HMRC does not accept this argument for the reasons given at VBNB60430.
A club may also contend that the right to nominate is worthless. This is because:
- the club committee can reject a share-holder’s nominee; or
- any successful nominee pays fully for the supply of benefits by the subsequent subscription and other payments.
Before HMRC can consider these arguments we need to see a copy of the share prospectus or other offer document. These should set out in detail precisely what a share-purchaser gets. Also the documents should contain evidence of the value of the right.
You then need to consider these questions:
a. How does total proposed membership compare to the total number of shares being issued?
You will usually find that the total membership is the same as the number of shares issued or number of minimum multiple share-holdings. For example a club with a proposed 500 member ceiling may issue 2,500 shares that have to be bought in multiples of at least 5 shares. The 500 possible holdings is equal to the proposed membership even though more than 500 shares have been issued.
The significance here is that the right to nominate has a value. No one can become a member without holding shares or being nominated by a shareholder.
b. Does membership terminate when the shares are transferred to someone else?
As with a., this shows whether there is an inextricable link between purchasing shares and the end supply of membership benefits.
c.
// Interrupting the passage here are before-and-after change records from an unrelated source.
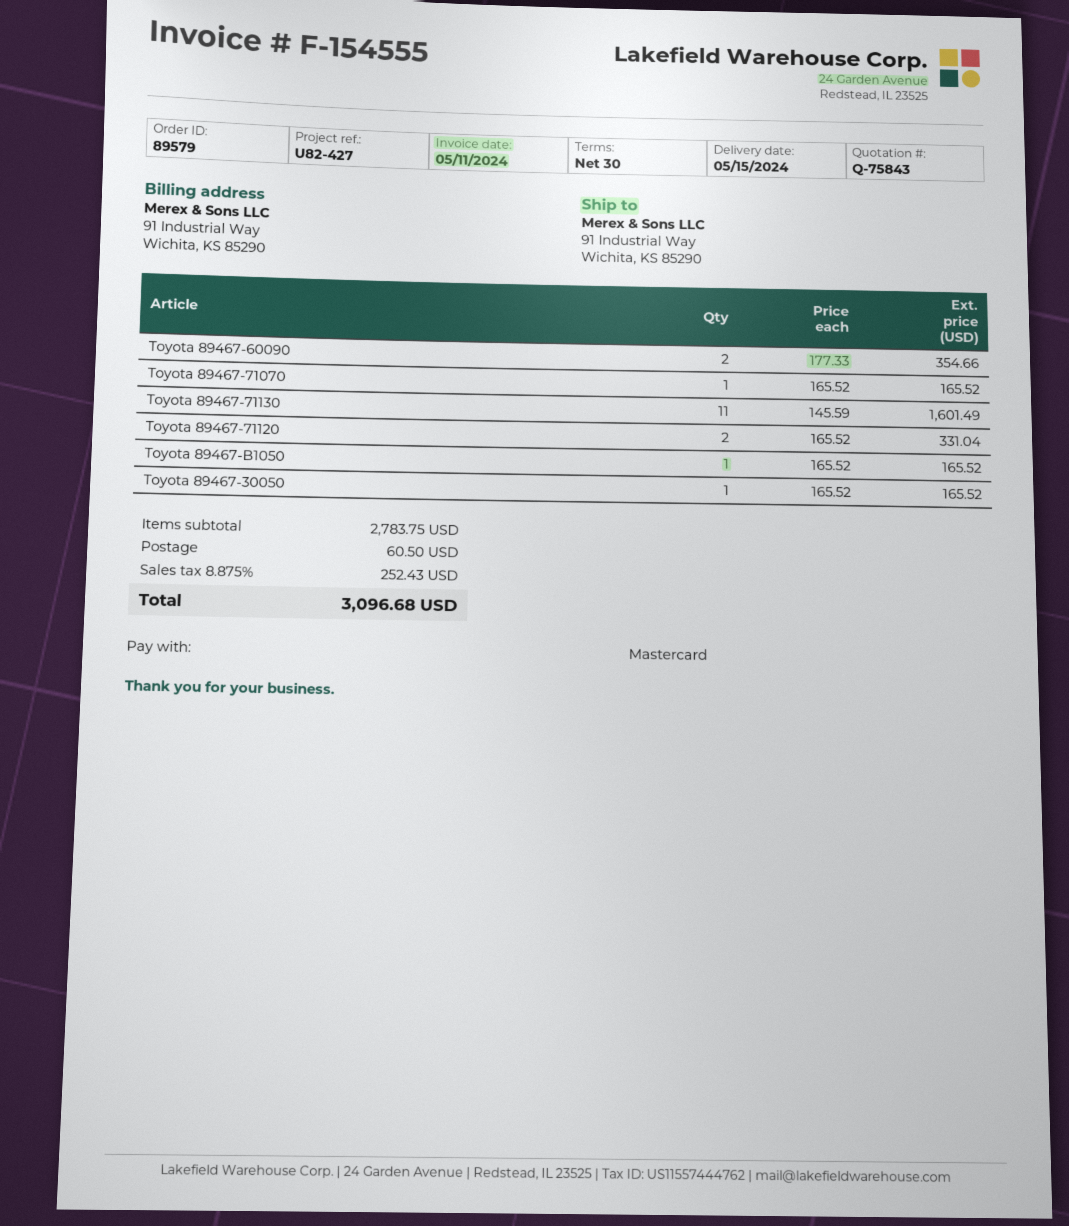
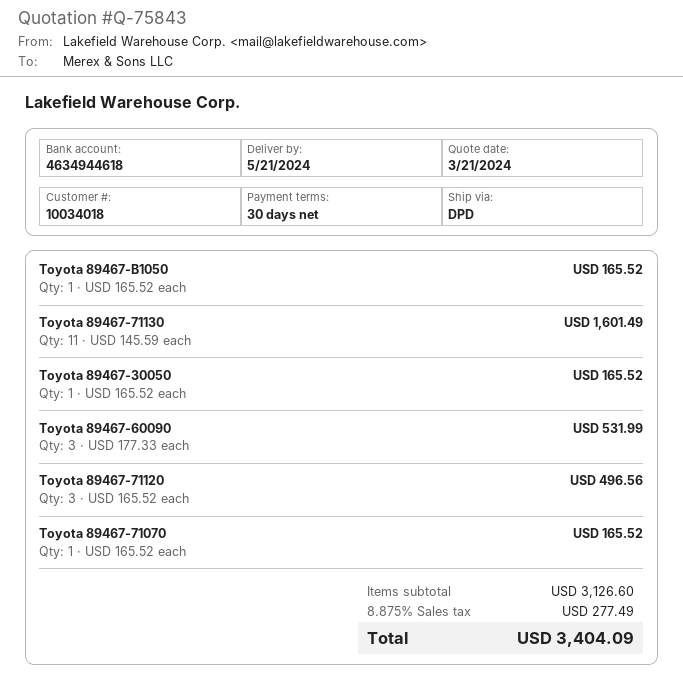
delivery date: 2024-05-15 -> 2024-05-21
Toyota 89467-60090: 2 x 177.33 = 354.66 -> 3 x 177.33 = 531.99
Toyota 89467-71120: 2 x 165.52 = 331.04 -> 3 x 165.52 = 496.56
subtotal: 2783.75 -> 3126.60
shipping: 60.50 -> none
tax: 8.875% = 252.43 -> 8.875% = 277.49
total: 3096.68 -> 3404.09

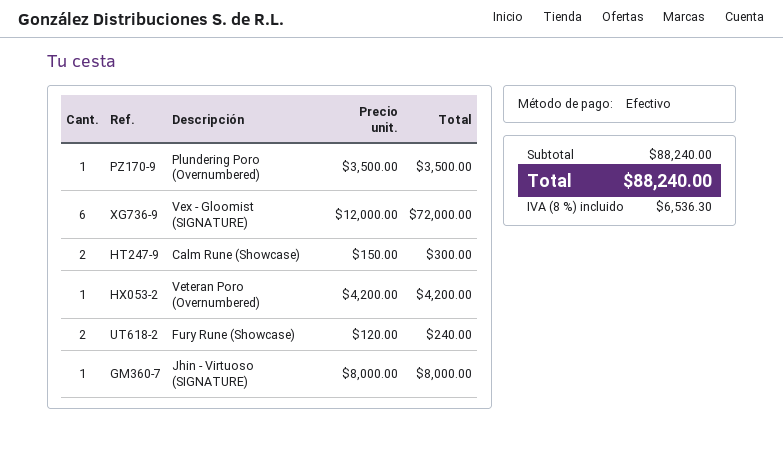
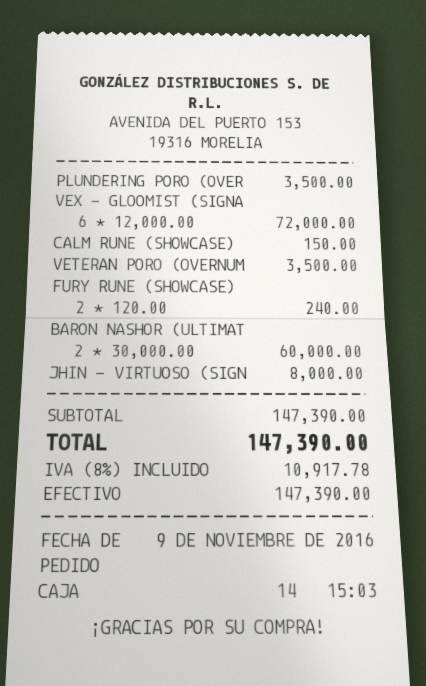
Calm Rune (Showcase): 2 x 150.00 = 300.00 -> 1 x 150.00 = 150.00
Veteran Poro (Overnumbered): 1 x 4200.00 = 4200.00 -> 1 x 3500.00 = 3500.00
BARON NASHOR (ULTIMAT: none -> 2 x 30000.00 = 60000.00
subtotal: 88240.00 -> 147390.00
tax: 8% = 6536.30 -> 8% = 10917.78
total: 88240.00 -> 147390.00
Are shareholders specifically entitled to nominate themselves?
The prospectus will often specifically state that it is anticipated that a share purchaser will exercise their right of nomination in favour of themselves.
It is extremely unlikely that someone would have subscribed for shares if their membership were likely to be refused. Even if that were to happen the share purchaser still has a valuable, substantive right because they can continue nominating potential members until someone has been accepted.
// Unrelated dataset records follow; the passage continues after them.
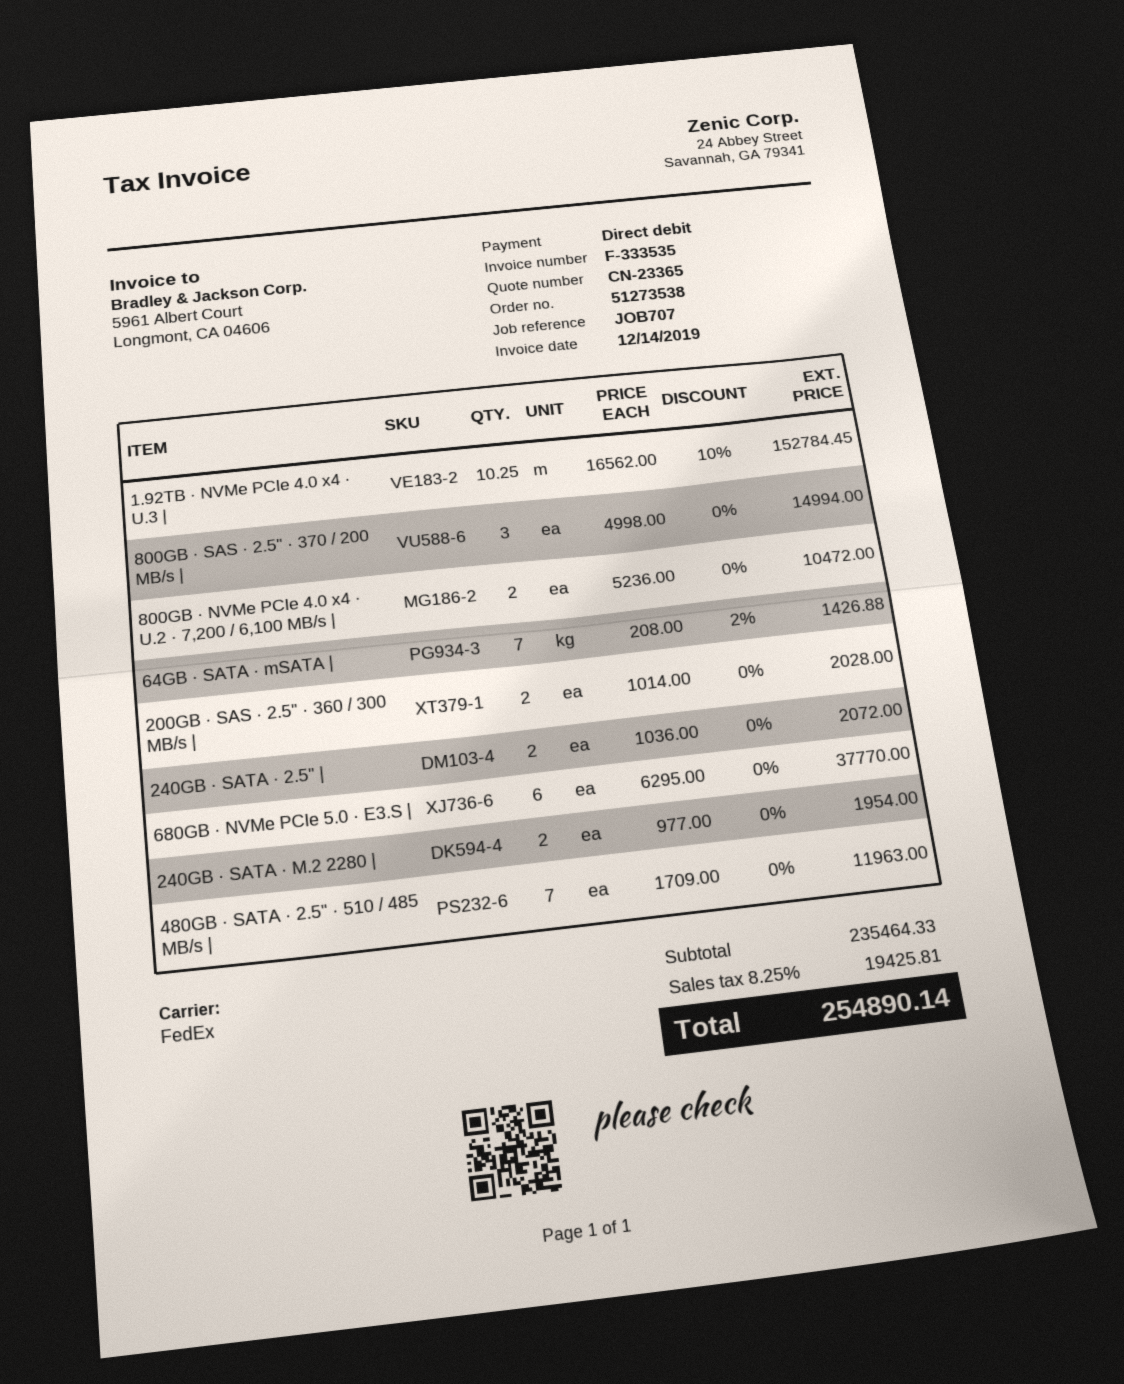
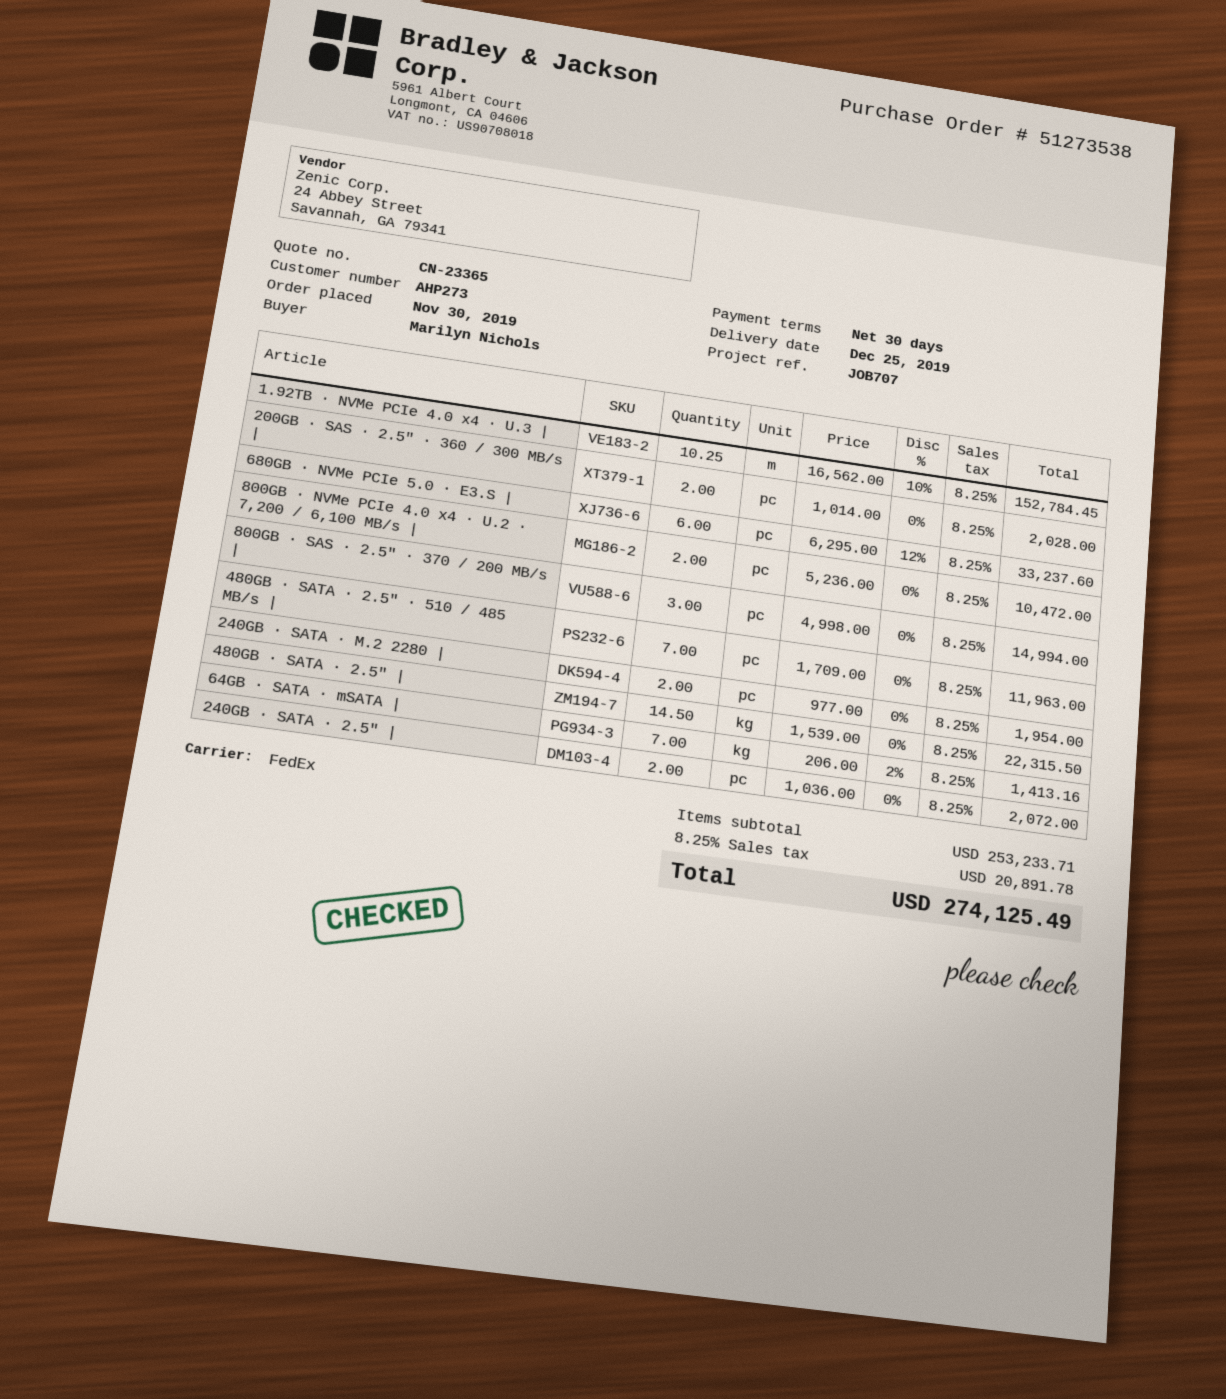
64GB · SATA · mSATA |: 7 x 208.00 - 2% = 1426.88 -> 7 x 206.00 - 2% = 1413.16
680GB · NVMe PCIe 5.0 · E3.S |: 6 x 6295.00 = 37770.00 -> 6 x 6295.00 - 12% = 33237.60
480GB · SATA · 2.5" |: none -> 14.5 x 1539.00 = 22315.50
subtotal: 235464.33 -> 253233.71
tax: 8.25% = 19425.81 -> 8.25% = 20891.78
total: 254890.14 -> 274125.49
d. Is the right to nominate attached to the share or a debenture/bond issued with the share?
Some clubs have issued shares and debentures simultaneously as single units. A purchaser has to buy the complete unit. A club may then say that, of the total purchase price for the unit, so much is for the share and the remainder is for the debenture.
The nomination right will be said to be attached solely to the debenture, which will then be arbitrarily allocated a small fraction of the total purchase price. It will then be said that the larger sum is attributed to the share issue.
The flaw in this argument is that the standard-rated nomination right cannot be acquired with the debenture alone. The purchase of the share element of the unit is as compulsory as the debenture.
HMRC will therefore not accept that the debenture price alone determines the value of the right.
You must look at the consideration supplied for the whole unit. Each unit consists of three distinct supply elements:
- a share;
- a debenture; and
- a right of nomination.
An apportionment may be possible under section 19(4) of the VAT Act 1994 if the same body supplies the shares and the debentures. However, if the supplies are made by separate suppliers it is not always possible to do this.
Any difficulties with this issue should be referred by VAT staff to Registration Policy in VATAPPS. The normal route for HMRC staff for this is through the General Advice Request (GAR) or Technical Advice Request (TAR) as outlined at Indirect Tax – Getting advice about VAT and IPT.
When you have thought about the questions at a. to d. you might decide that the nomination right does have significant value. If this is the case, the money paid for the share constitutes monetary consideration both for the share and the nomination right.
The next issue to consider is the valuation issue. You will find guidance about this in VBNB60600.